Spot gold was down 0.1pc at $1,751.29 per ounce by 1:31 pm EDT (1731 GMT). U.S. gold futures settled 0.3pc lower at $1,751.4.

A surprise gain in August U.S. retail sales earlier in the week rekindled early Fed tapering fears, boosting the dollar and driving a nearly 3pc drop in gold on Thursday.

The market already believes the Fed will cut back on bond purchases, and that would drive U.S. Treasury yields higher, said Daniel Pavilonis, senior market strategist at RJO Futures.

"This does not bode well for gold, it's most likely going to come back down," Pavilonis said.

He added the dollar, rather than gold, was benefiting from safe-haven demand from developments in China surrounding property developer Evergrande.

Spot gold may keep rising towards $1,856

The dollar climbed to a three-week peak, making gold more expensive for other currency holders, while benchmark Treasury yields also gained.

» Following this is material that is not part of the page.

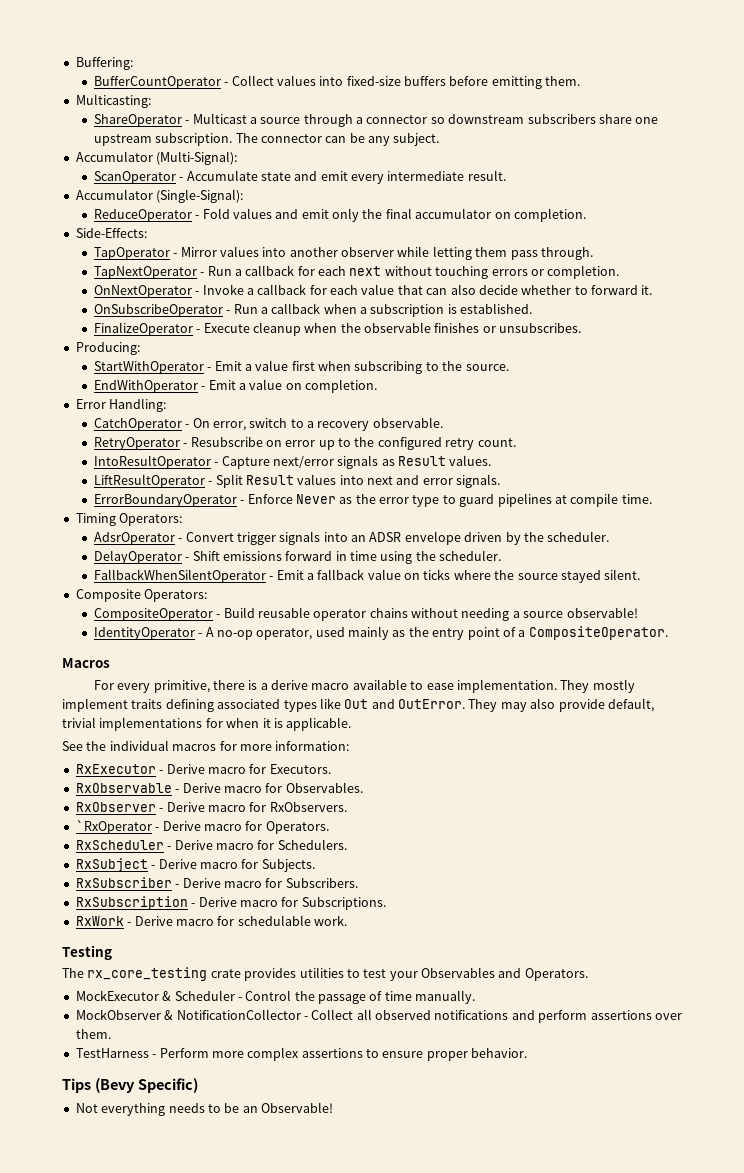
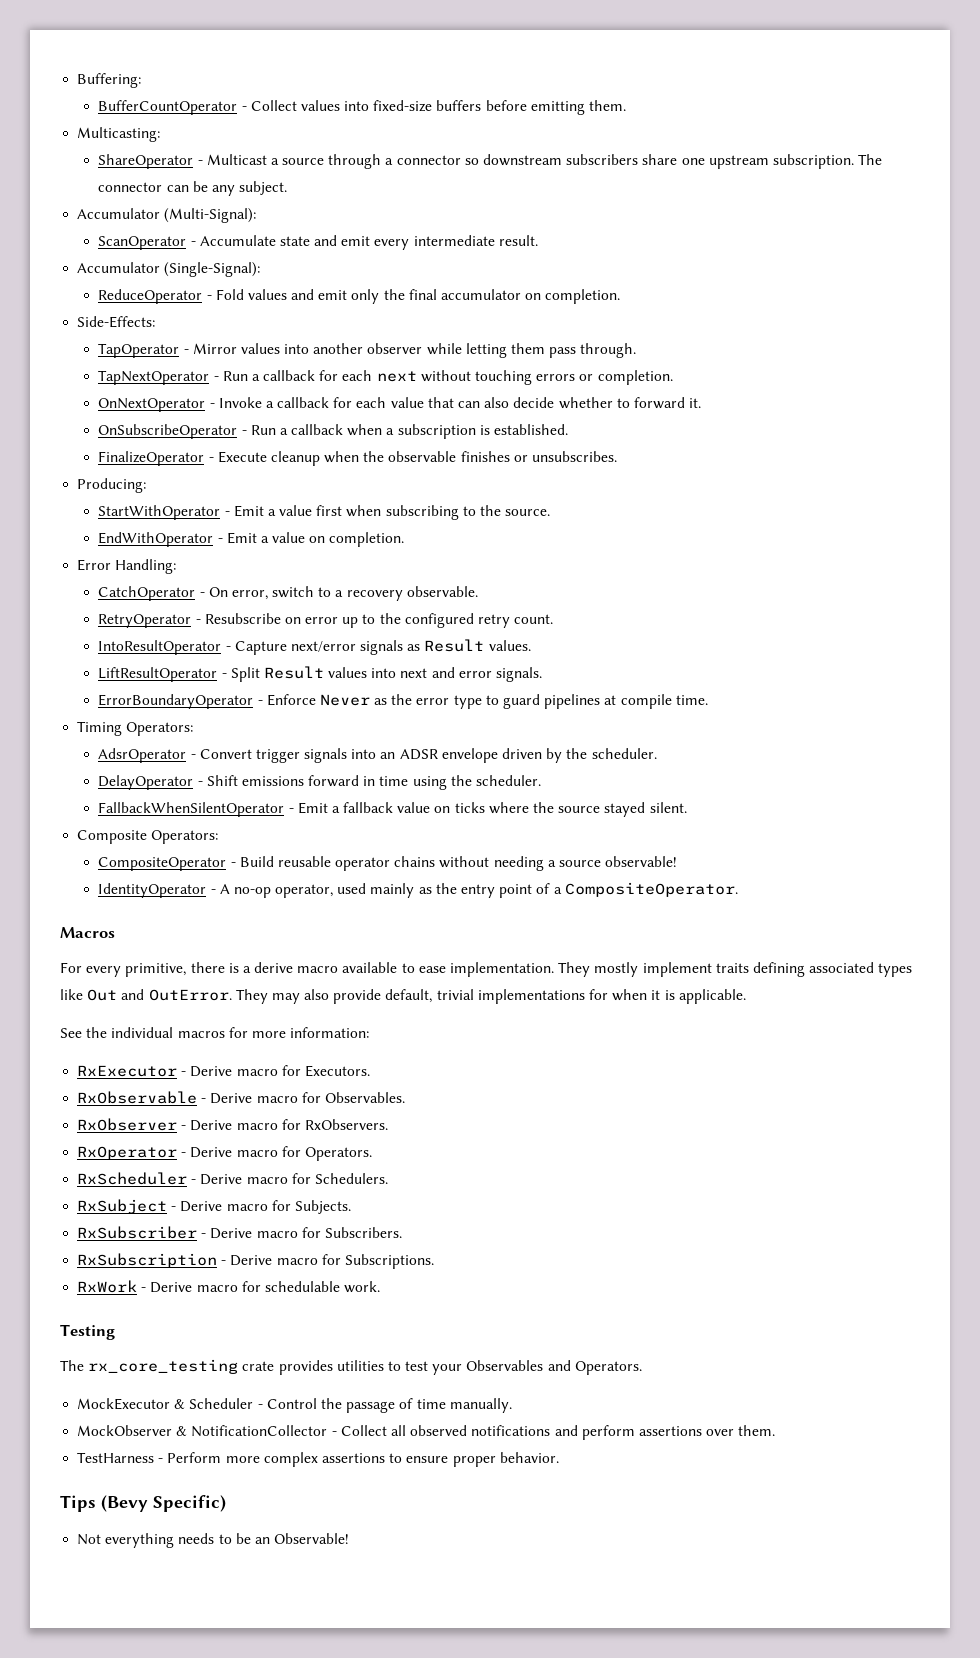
- `RxOperator - Derive macro for Operators.
+ RxOperator - Derive macro for Operators.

"Gold has been a frustrating, mean-reverting product most of the time," a NY-based trader said, adding that it was likely to be hemmed in the $1,750-80 range going into the Fed meeting.

The Fed's policy-setting committee will meet on Tuesday and Wednesday.

A strong hawkish shift could prompt another knee-jerk, downward reaction in gold even if it has been priced in already, said StoneX analyst Rhona O'Connell.

Unwinding of economic support measures not only dim gold's status as a safe haven, but any subsequent increase in interest rates would translate to the higher opportunity cost of holding non-yielding assets like bullion.

Silver slipped 2.4pc at $22.37 per ounce, after hitting its lowest level since end-November 2020, putting it on track for its worst week since mid-June.

Platinum rose 0.5pc to $937.67, while palladium fell 1.4pc to $2,004.46.